Après cette visite à Ngaparou, j’ai encore la surprise de recevoir par mail de BT, un dossier consacré aux détenus de la prison d’Oualata en Mauritanie, victimes d’une impitoyable répression de la part du régime raciste du colonel Taya. A mon grand étonnement, parmi les prisonniers dont les portraits ornent ce reportage exceptionnel, figure le lieutenant Mamadou Kane. Commandant des blindés à l’époque, désigné comme putschiste, il perdra trois de ses compagnons d’armes dans cette cabale. Rencontré à Nouakchott et rescapé de l’enfer d’Oualata, Kane me révèle lors du tournage du documentaire, qu’un certain …Babacar Touré, en compagnie d’une délégation d’Amnesty Internationale, est venu jusqu’à Oualata pour témoigner de leurs conditions de détention.
Et dans un de ses derniers papiers envoyé par WhatsApp, jouant son rôle d' »avertisseur d’incendie » pour citer Walter Benjamin, Babacar Touré évoquera certains épisodes très douloureux de la tragédie qui se joue en 1989 entre le Sénégal et la Mauritanie.
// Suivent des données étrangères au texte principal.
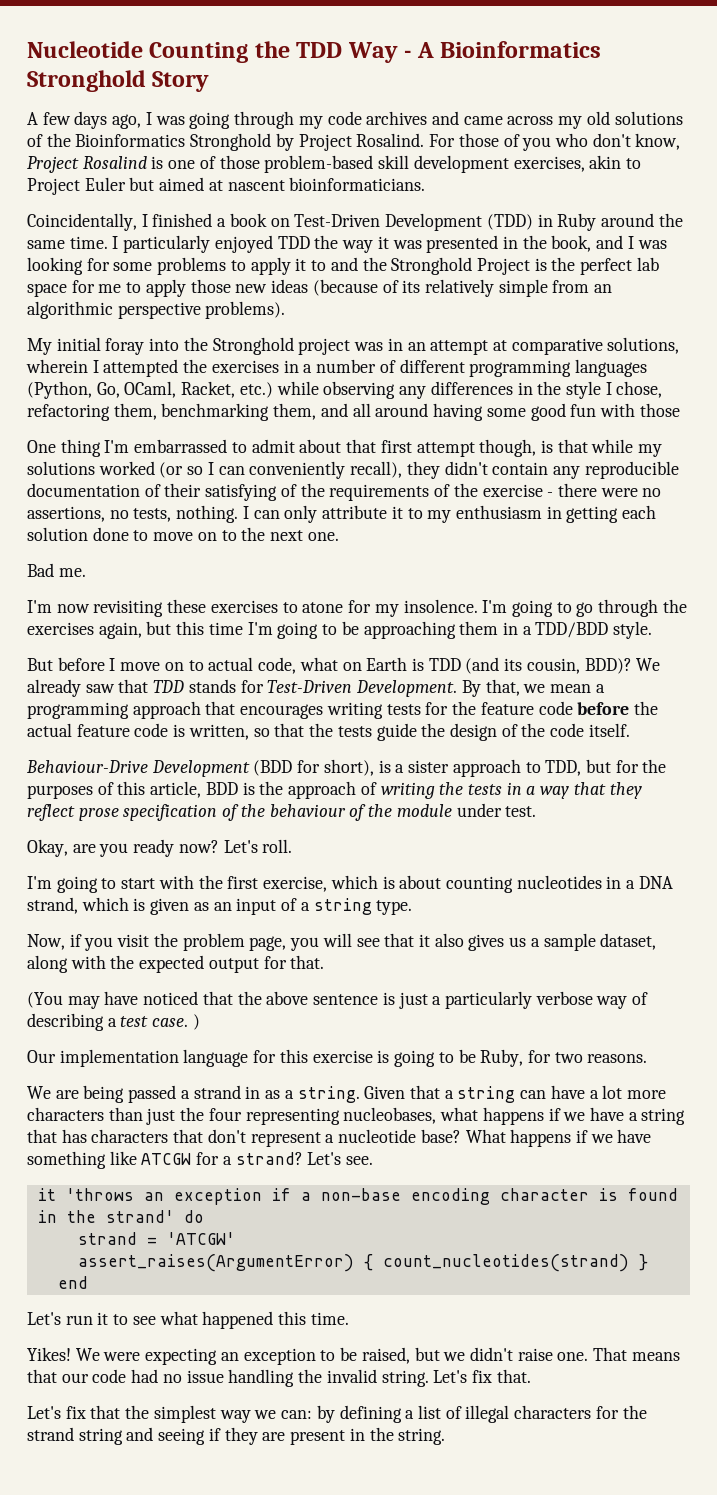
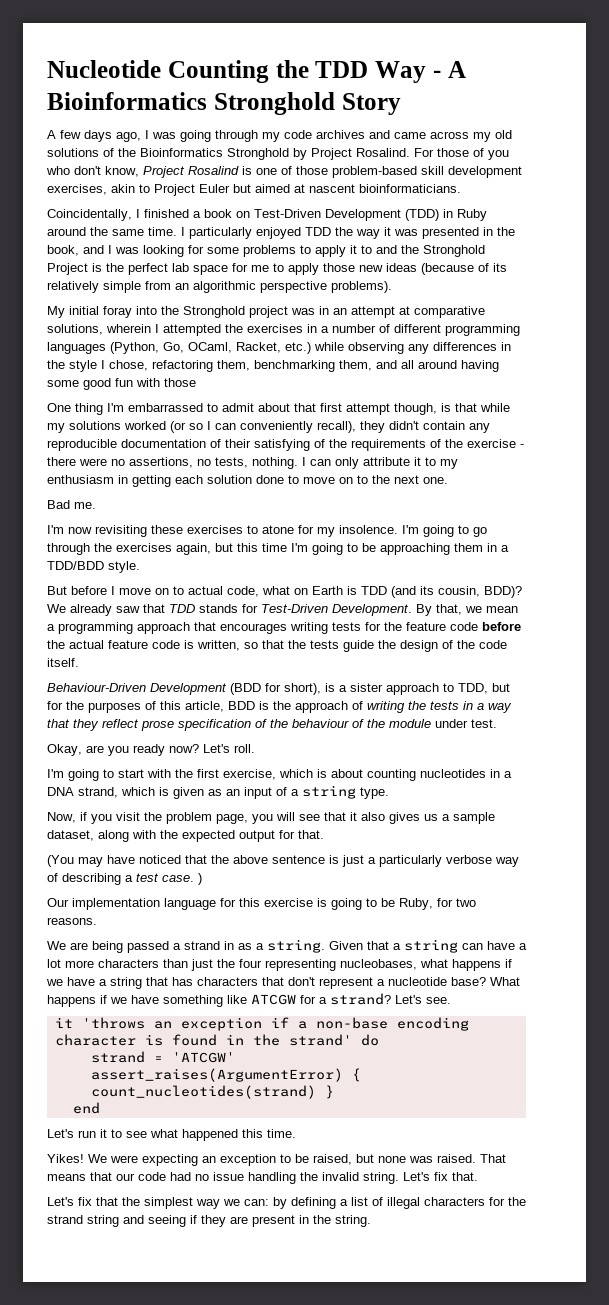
[26,760,148,773] Behaviour-Drive -> [47,683,146,692] Behaviour-Driven
[443,1347,589,1361] we didn't raise one. -> [378,1154,476,1163] none was raised.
Il y exprime son inquiétude à propos du cercle de feu sous-régional qui menace en permanence nos frêles États.
À l’annonce de son décès, passée la sidération, je suis envahi par le sentiment de perdre une occasion unique d’aller encore m’abreuver à une source intarissable et dont chaque anecdote est une leçon de journalisme voire d’humanisme, de vie, tout court.
Avec BT, le Sénégal perd l’un de ses plus lumineux sujets et de ses plus puissants cerveaux.
Qu’Allah le Tout-puissant, Maître de nos destins, lui rétribue sa générosité incommensurable et lui accorde la félicité de ceux qui ont bien mérité de leur patrie.